5月9日(金)

非常に後ろ向きな話なのだが、ネット社会ではちょっとした誤解、思い込みがとんでもない方向へ話をゆがめることもあるので、ここで過去の事件を再記述しておこうと思う。
今いーぐる掲示板上で話題になっている「痴漢氏」(仮にX氏としておこう)は、同じくいーぐる掲示板、および当ブログで話題になっている「ヘンな叔父さん」(以下H氏と略称)と同一である証拠は何もない。だからこれから書くことはH氏についての話ではなく、もっぱらX氏(私は本名を知っている)についての出来事である。
もう数年前になるかと思うが、X氏はいーぐる連続講演の際、彼の前に座っていた女性の足の間に自らの足を差し込んだ。まあ、痴漢行為である。私は非常に腹を立てた。痴漢行為は言うまでもないが、よりによってみんなが真剣にジャズを聴いているときに、同じジャズファンの女性に対しそういうことをするというのが許せなかったのである。そこでX氏を店から摘み出し、二度といーぐるの敷居は跨がせないと宣言したのである。
そのことをX氏は逆恨みしたのか、いくつかの出版社に「後藤というのは人間性において非常に問題のある人物である、彼のような人間の本を出版するのはやめべきだ」という手紙を出した。
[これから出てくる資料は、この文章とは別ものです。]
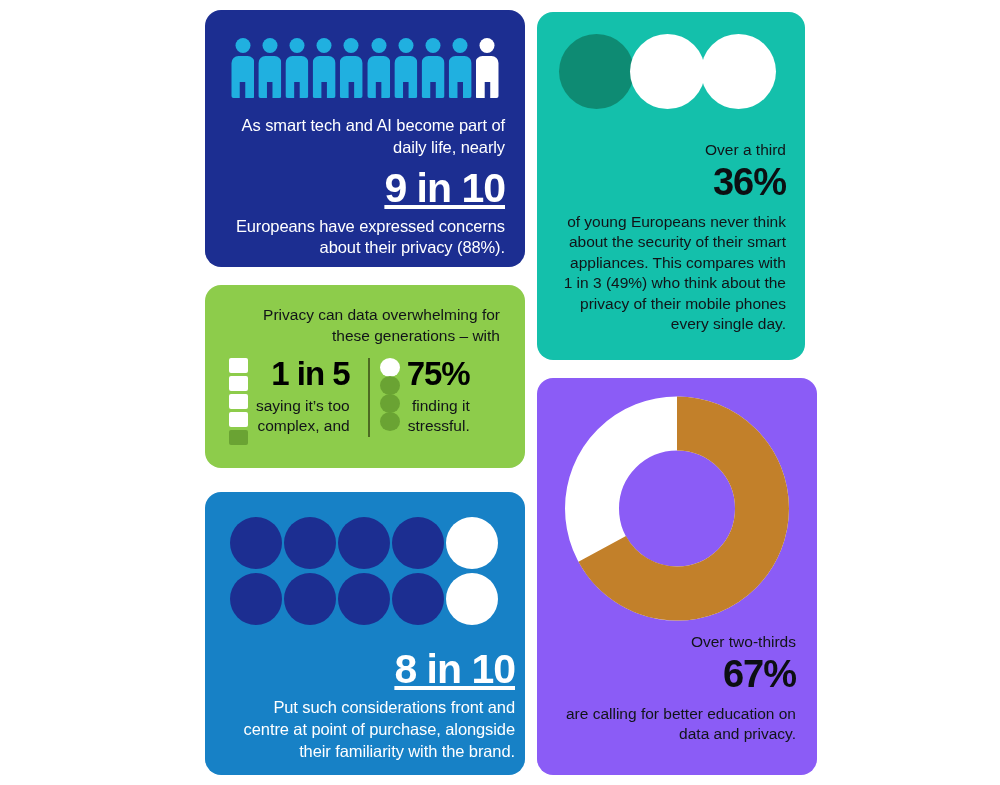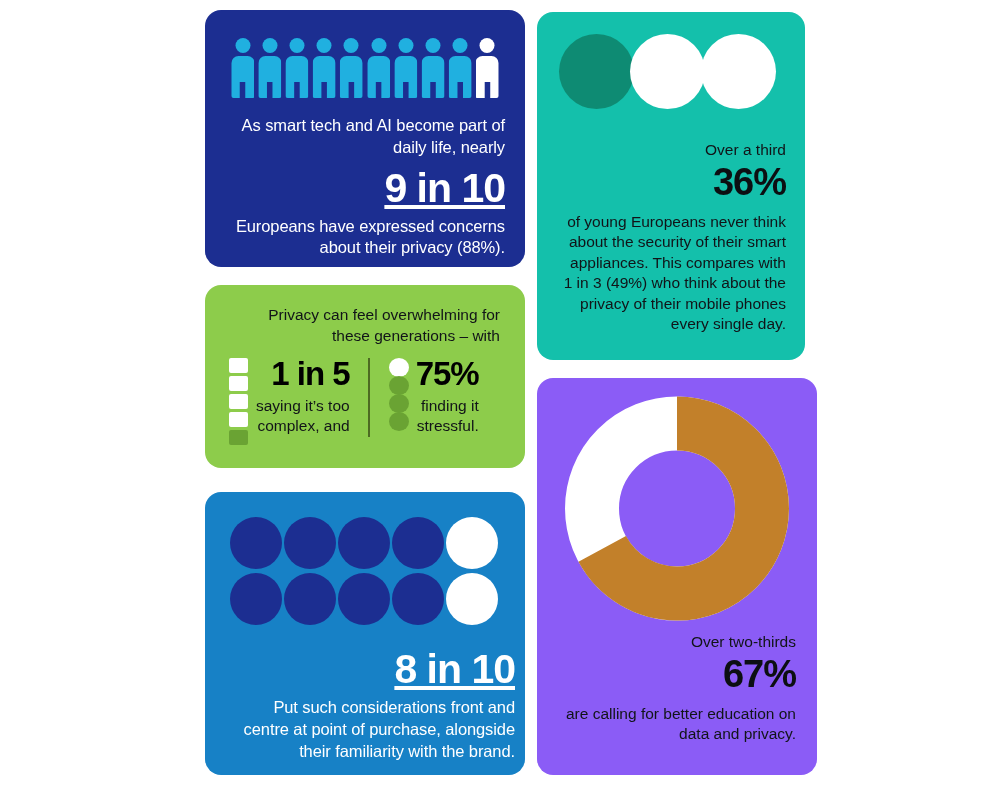--- a/index.html
+++ b/index.html
@@ -142,7 +142,7 @@
   </div>
 
   <div class="panel" id="panel-green">
-    <div class="p3-head">Privacy can feel overwhelming for these generations – with</div>
+    <div class="p3-head">Privacy can data overwhelming for these generations – with</div>
     <div class="stats-row">
 
       <div class="stat-col left">

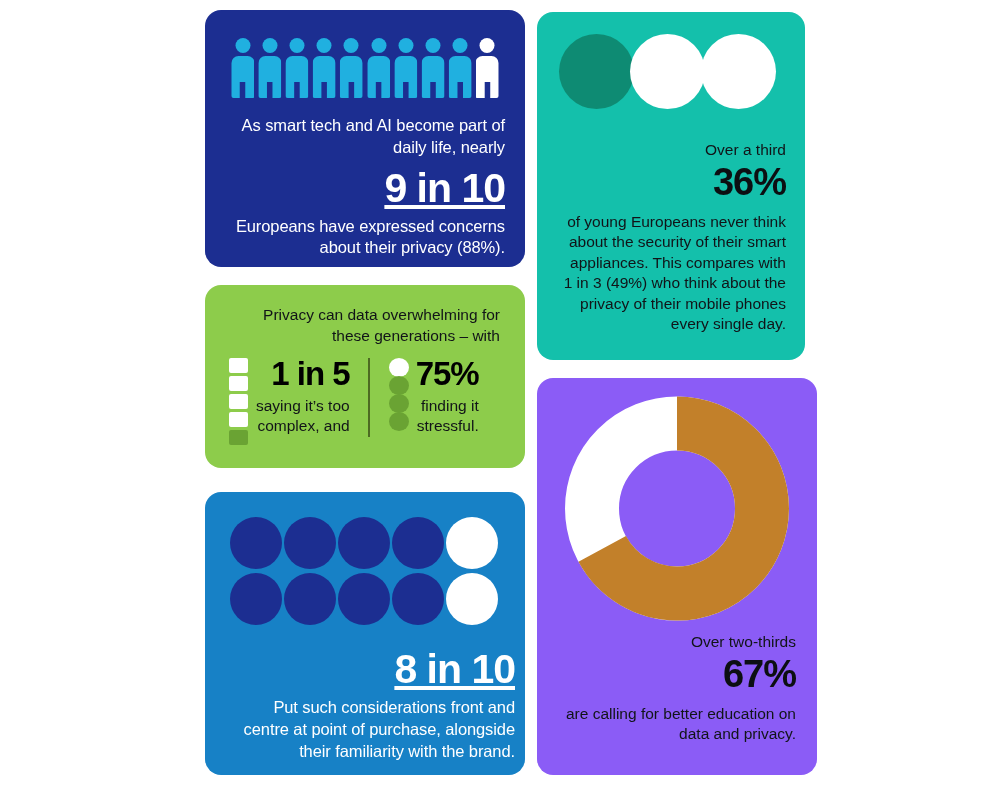--- a/index.html
+++ b/index.html
@@ -47,7 +47,7 @@
            font-size:15.5px;line-height:1.33;color:#111418;}
   .stats-row{position:absolute;left:24px;top:73px;width:278px;display:flex;align-items:flex-start;}
   .stat-col{display:flex;align-items:flex-start;}
-  .stat-col.right{padding-left:19px;border-left:2px solid #4d6b22;}
+  .stat-col.right{padding-left:10px;border-left:2px solid #4d6b22;}
   .marks{display:flex;flex-direction:column;width:20px;margin-right:7px;}
   .sq{width:19px;height:14.5px;background:#ffffff;border-radius:2px;margin-bottom:3.5px;}
   .sq.fill{background:#6aa333;}

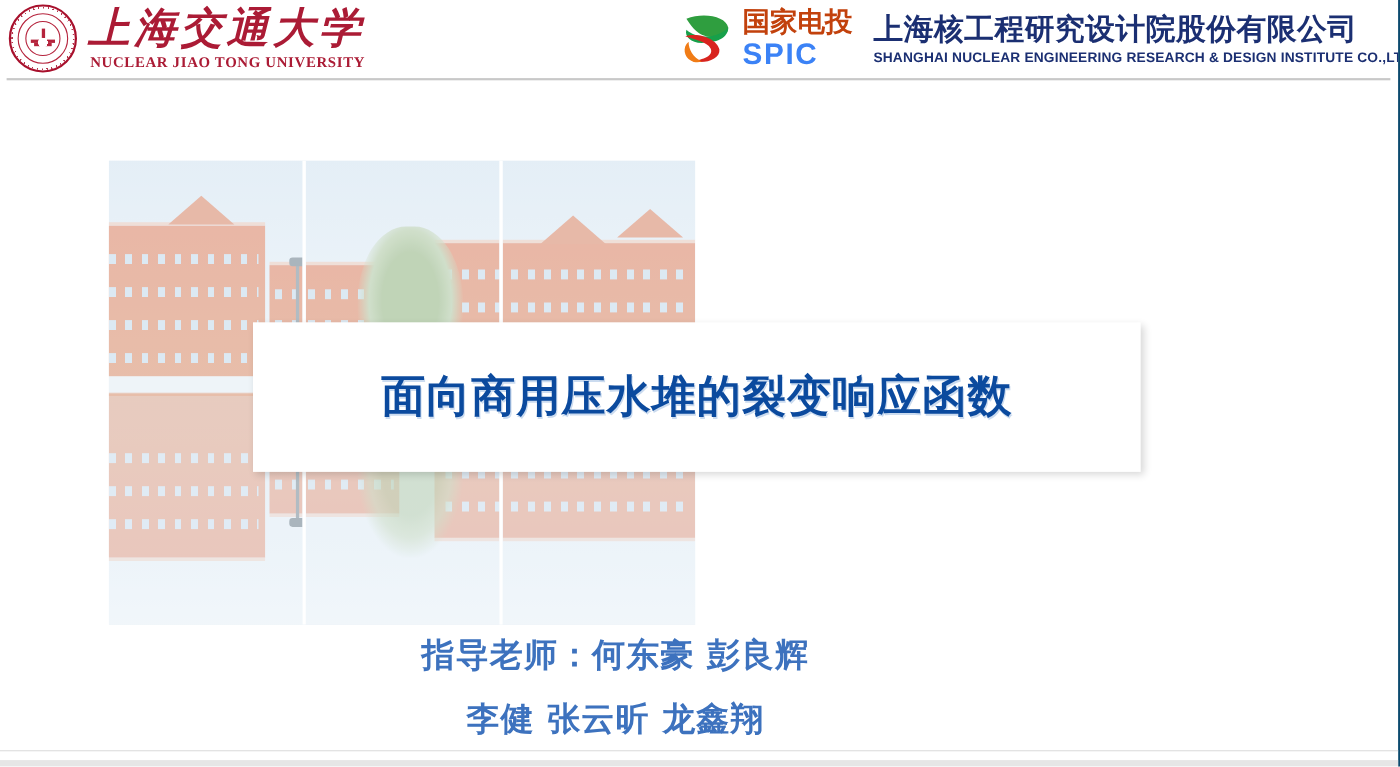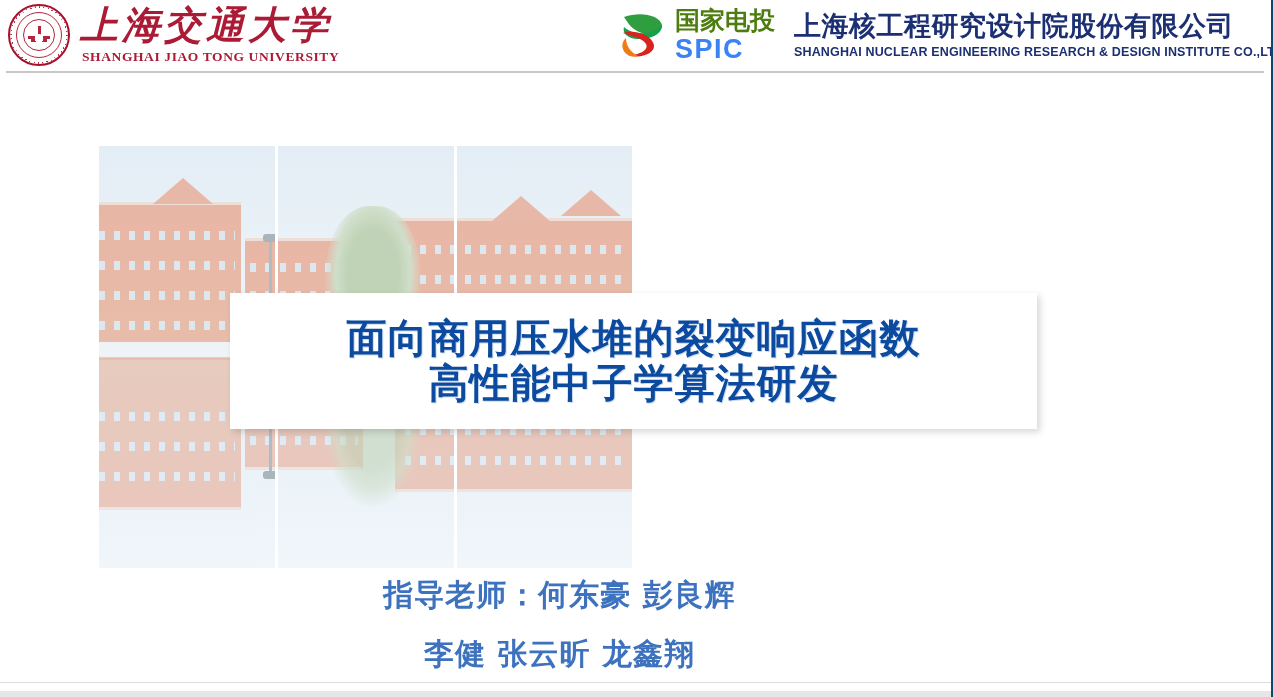--- a/index.html
+++ b/index.html
@@ -125,7 +125,7 @@
   .spic-cn {
     font-size: 25px;
     font-weight: 700;
-    color: #4d7c0f;
+    color: #c2410c;
     letter-spacing: 0px;
     white-space: nowrap;
   }

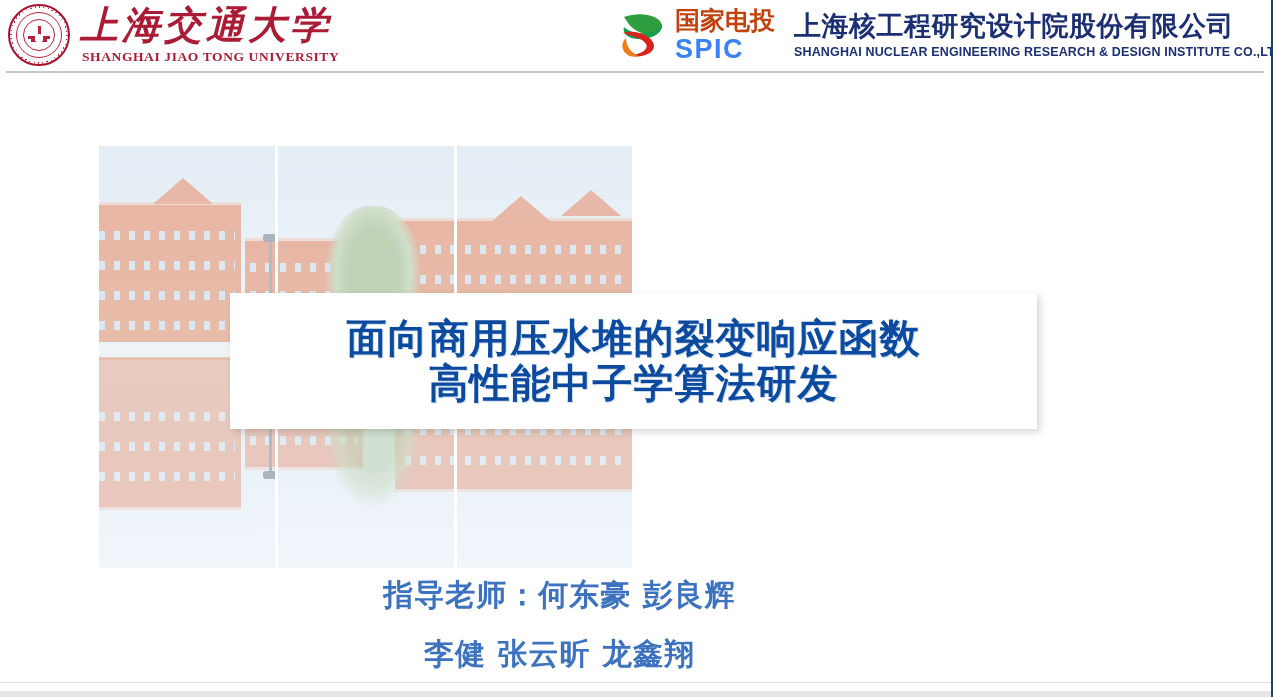--- a/index.html
+++ b/index.html
@@ -302,7 +302,7 @@
       </div>
       <div class="sjtu-words">
         <div class="sjtu-cn">上海交通大学</div>
-        <div class="sjtu-en">SHANGHAI JIAO TONG UNIVERSITY</div>
+        <div class="sjtu-en">NUCLEAR JIAO TONG UNIVERSITY</div>
       </div>
     </div>
 

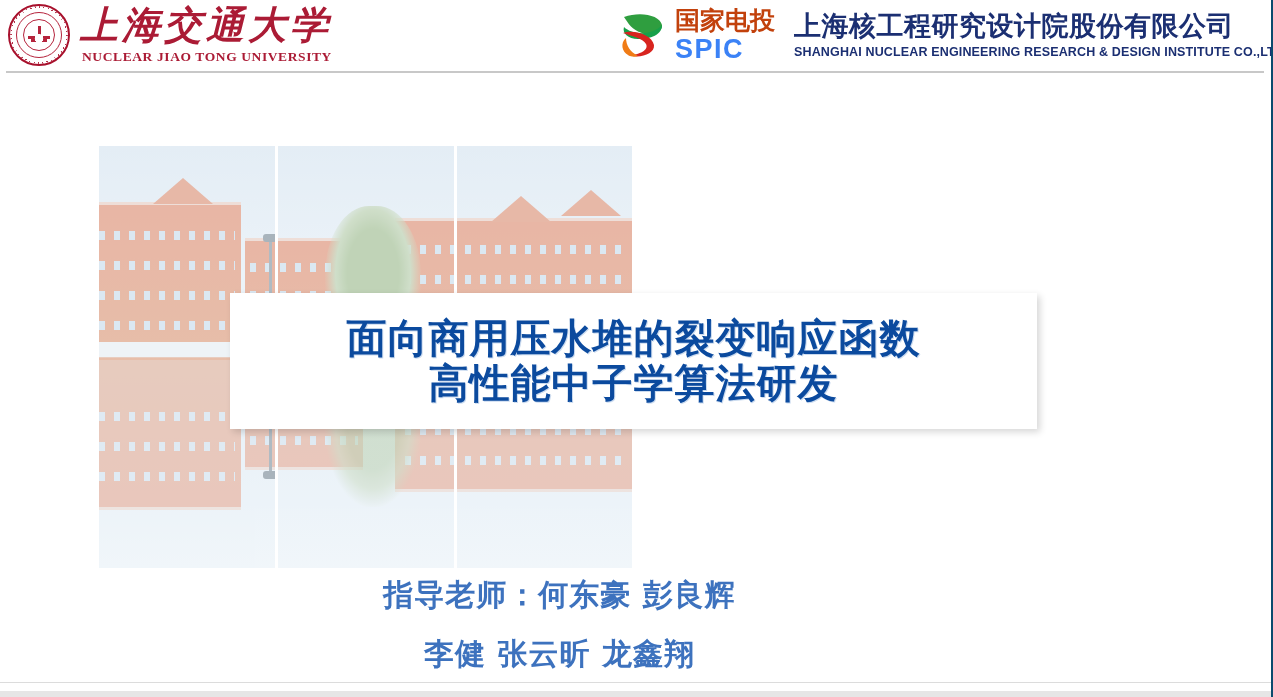--- a/index.html
+++ b/index.html
@@ -429,7 +429,6 @@
 
   <div class="title-box">
     <div class="title-line">面向商用压水堆的裂变响应函数</div>
-    <div class="title-line">高性能中子学算法研发</div>
   </div>
 
   <div class="credits">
なぜそのことを知ったかというと、宝島社のTさんがその手紙の実物を見せてくれたからだ。また、その時風の便りに、私が本を出している他の出版社にも同様の手紙を出していることを知った。
聞くところによるとX氏は翻訳を生業としているようで、そうした関係から出版社とも関わりがあったのだろう。まあ、とんでもない話である。
話は前後するが、X氏は痴漢事件以前からの常連で、外見は枯れた老人。リクエストなどもよくし、私の見るところなかなかジャズの趣味もよかった。私も好きなリー・コニッツなどをリクエストしていたことを覚えている。
ところが、あるときから彼の行動の不審さに気が付いた。必ず女性客の近くに座るのだ。最初は偶然だと思っていたが、一回着席した後、女性客が来るとその近くに移動したりすることが何度かあって、これはおかしいと思い始めたのである。それから彼の行動を観察すると、つねに女性客を注視しているのだ。
もちろんこれは痴漢行為とはいえないが、見られているほうはあまり気分がよくないだろう。しかし、それだけでは文句も言えず、困ったものだと思いながらも、彼の来店を監視しつつ黙認という状況がしばらく続いた。そうしたときに冒頭の足入れ事件が起きたのである。これも私がマークしていなければわからなかったかもしれない。
まあ、実に下らない話だが、その後X氏がネット上に出没し、私に対する誹謗中傷を繰返していることを風の頼りに聞いた。しかしよくしたもので、一旦彼の行状がネット上でも露見してからは、「ああ、これは例の痴漢氏だ」という認識が一部のジャズ関係者には行き渡ったようで、まさにネットは両刃の剣であることを実感したものだ。